There's a cost for everything, isn't there?  The trick is to
choose actions which result in outcomes with the highest total
sum, even if that leaves you with a lower individual sum in the
short term.

In reality, the idea that you can always go from any equilibrium
point to another, traversing the distance in evolutionary steps,
is just so much bullshit.  It's a philosophy of change management
which requires an impossible level of control over individual
contributions.  It's not sustainable in a corporate culture, let
alone one in which the participants are not being paid for their
participation.  Inevitably, the We Fear Change(tm) faction will
lose.

If someone feels that strongly about the direction of an Open
Source project, then barring some legal issue that precludes it,
they should fork the project, and go off in their chosen direction.
If people are willing to follow, then they will follow, and if not,
then they will have to accept the fact that they are a minority,
and live with it.  It's the people who are so attached to ego that
they can't live with that result, that become the trolls.
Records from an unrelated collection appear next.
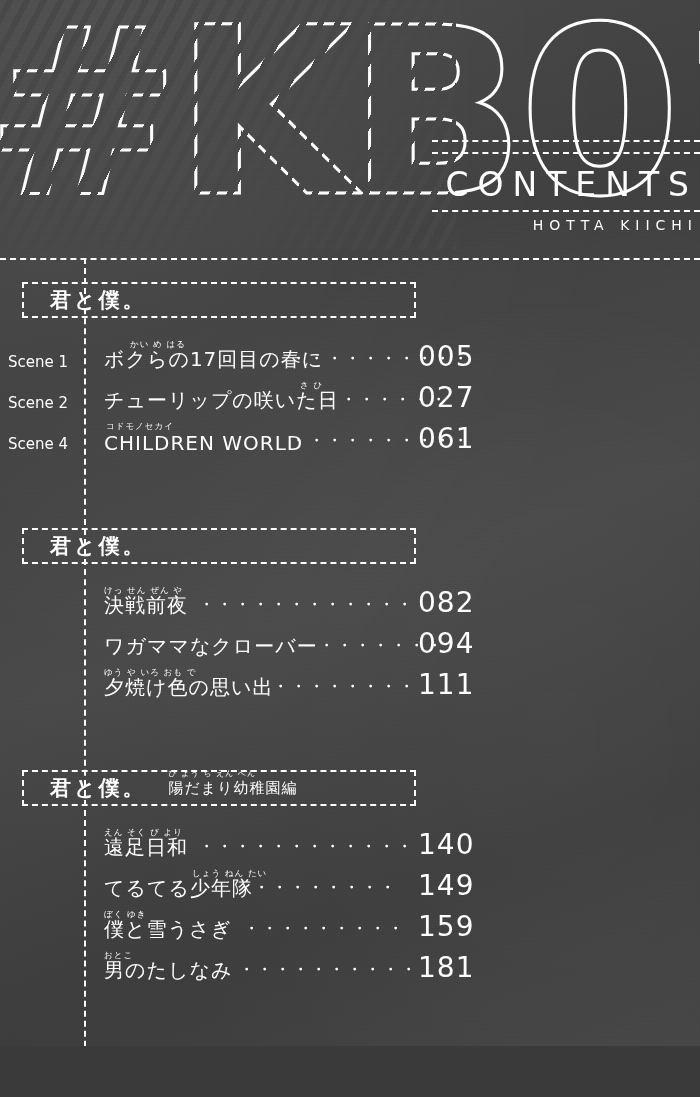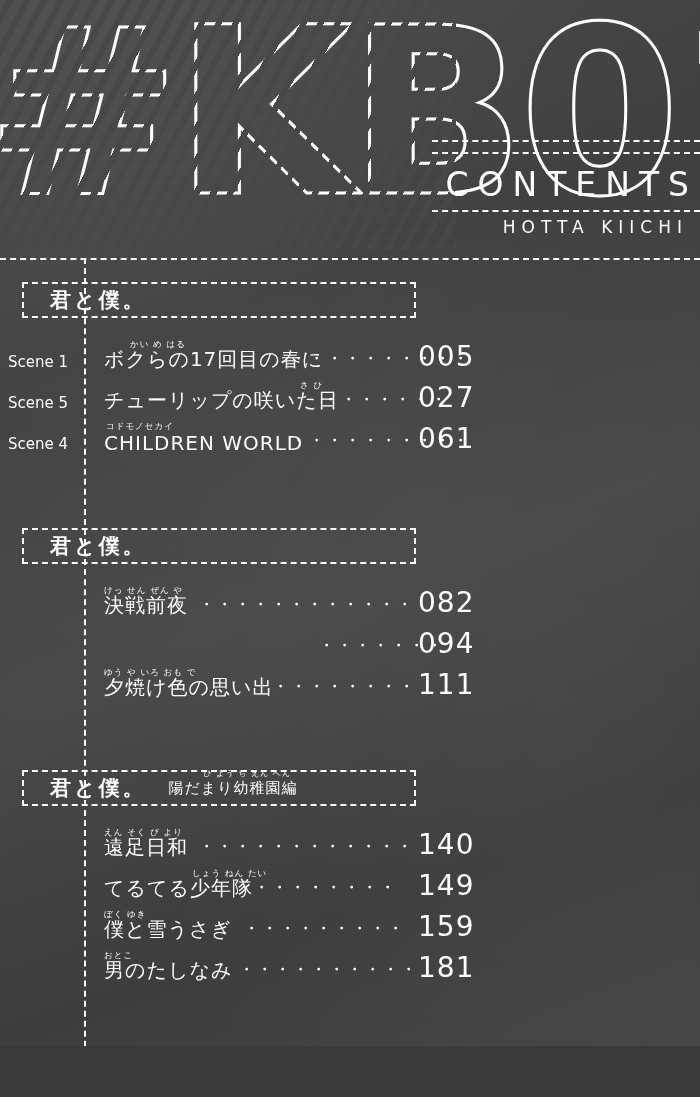--- a/index.html
+++ b/index.html
@@ -91,24 +91,24 @@
     color: #ffffff;
     padding-right: 2px;
   }
   .author-rule {
     height: 0;
     border-top: 2px dashed #ffffff;
     margin: 6px 0 5px 0;
   }
   .author-word {
     font-family: "DejaVu Sans", sans-serif;
-    font-size: 17px;
+    font-size: 14px;
     letter-spacing: 6px;
     color: #ffffff;
-    padding-right: 12px;
+    padding-right: 2px;
   }
 
   
   .hr-top {
     position: absolute;
     left: 0;
     top: 258px;
     width: 700px;
     border-top: 2px dashed #ffffff;
   }
@@ -245,21 +245,21 @@
 
       <div class="entry">
         <span class="scene">Scene 1</span>
         <span class="ent-ruby" style="left:130px;text-align:center;">かい め        はる</span>
         <span class="ent-title">ボクらの17回目の春に</span>
         <span class="leader" style="left:290px;">・・・・・・・・・・</span>
         <span class="pageno" style="left:418px;">005</span>
       </div>
 
       <div class="entry">
-        <span class="scene">Scene 5</span>
+        <span class="scene">Scene 2</span>
         <span class="ent-ruby" style="left:300px;">さ       ひ</span>
         <span class="ent-title">チューリップの咲いた日</span>
         <span class="leader" style="left:322px;">・・・・・・・</span>
         <span class="pageno" style="left:418px;">027</span>
       </div>
 
       <div class="entry">
         <span class="scene">Scene 4</span>
         <span class="ent-ruby" style="left:106px;">コドモノセカイ</span>
         <span class="ent-title">CHILDREN WORLD</span>
@@ -278,39 +278,40 @@
 
       <div class="entry">
         <span class="ent-ruby" style="left:104px;">けっ せん ぜん や</span>
         <span class="ent-title">決戦前夜</span>
         <span class="leader" style="left:198px;">・・・・・・・・・・・・</span>
         <span class="pageno" style="left:418px;">082</span>
       </div>
 
       <div class="entry">
         <span class="ent-ruby" style="left:104px;"></span>
+        <span class="ent-title">ワガママなクローバー</span>
         <span class="leader" style="left:318px;">・・・・・・・</span>
         <span class="pageno" style="left:418px;">094</span>
       </div>
 
       <div class="entry">
         <span class="ent-ruby" style="left:104px;">ゆう や        いろ    おも      で</span>
         <span class="ent-title">夕焼け色の思い出</span>
         <span class="leader" style="left:272px;">・・・・・・・・</span>
         <span class="pageno" style="left:418px;">111</span>
       </div>
 
     </div>
   </div>
 
   <div class="section sec3">
     <div class="sec-head">
       <span class="sec-title">君と僕。</span>
       <span class="sec-sub">
-        <span class="ruby" style="left:0px;margin-left:35px;">ひ              よう ち えん へん</span>
+        <span class="ruby" style="left:0px;">ひ              よう ち えん へん</span>
         <span>陽だまり幼稚園編</span>
       </span>
     </div>
     <div class="entries">
 
       <div class="entry">
         <span class="ent-ruby" style="left:104px;">えん そく び より</span>
         <span class="ent-title">遠足日和</span>
         <span class="leader" style="left:198px;">・・・・・・・・・・・・</span>
         <span class="pageno" style="left:418px;">140</span>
Of course, that's assuming that your premise is correct, and that
the trolls are drawn from the ranks of the society against which
they are throwing their temper tantrum.  The excluded middle you
are neglecting there is exogenous trolls: trolls from other
projects that are failing relative to the project they attack.

Those trolls attack all *but* the project they favor, since they
have nothing else of value to offer their favored projects but
their presumed ability to interfere with the otherwise normal
function of the competing projects.  Generally, though, these
trolls are impotent, and can't effectively achieve their goal.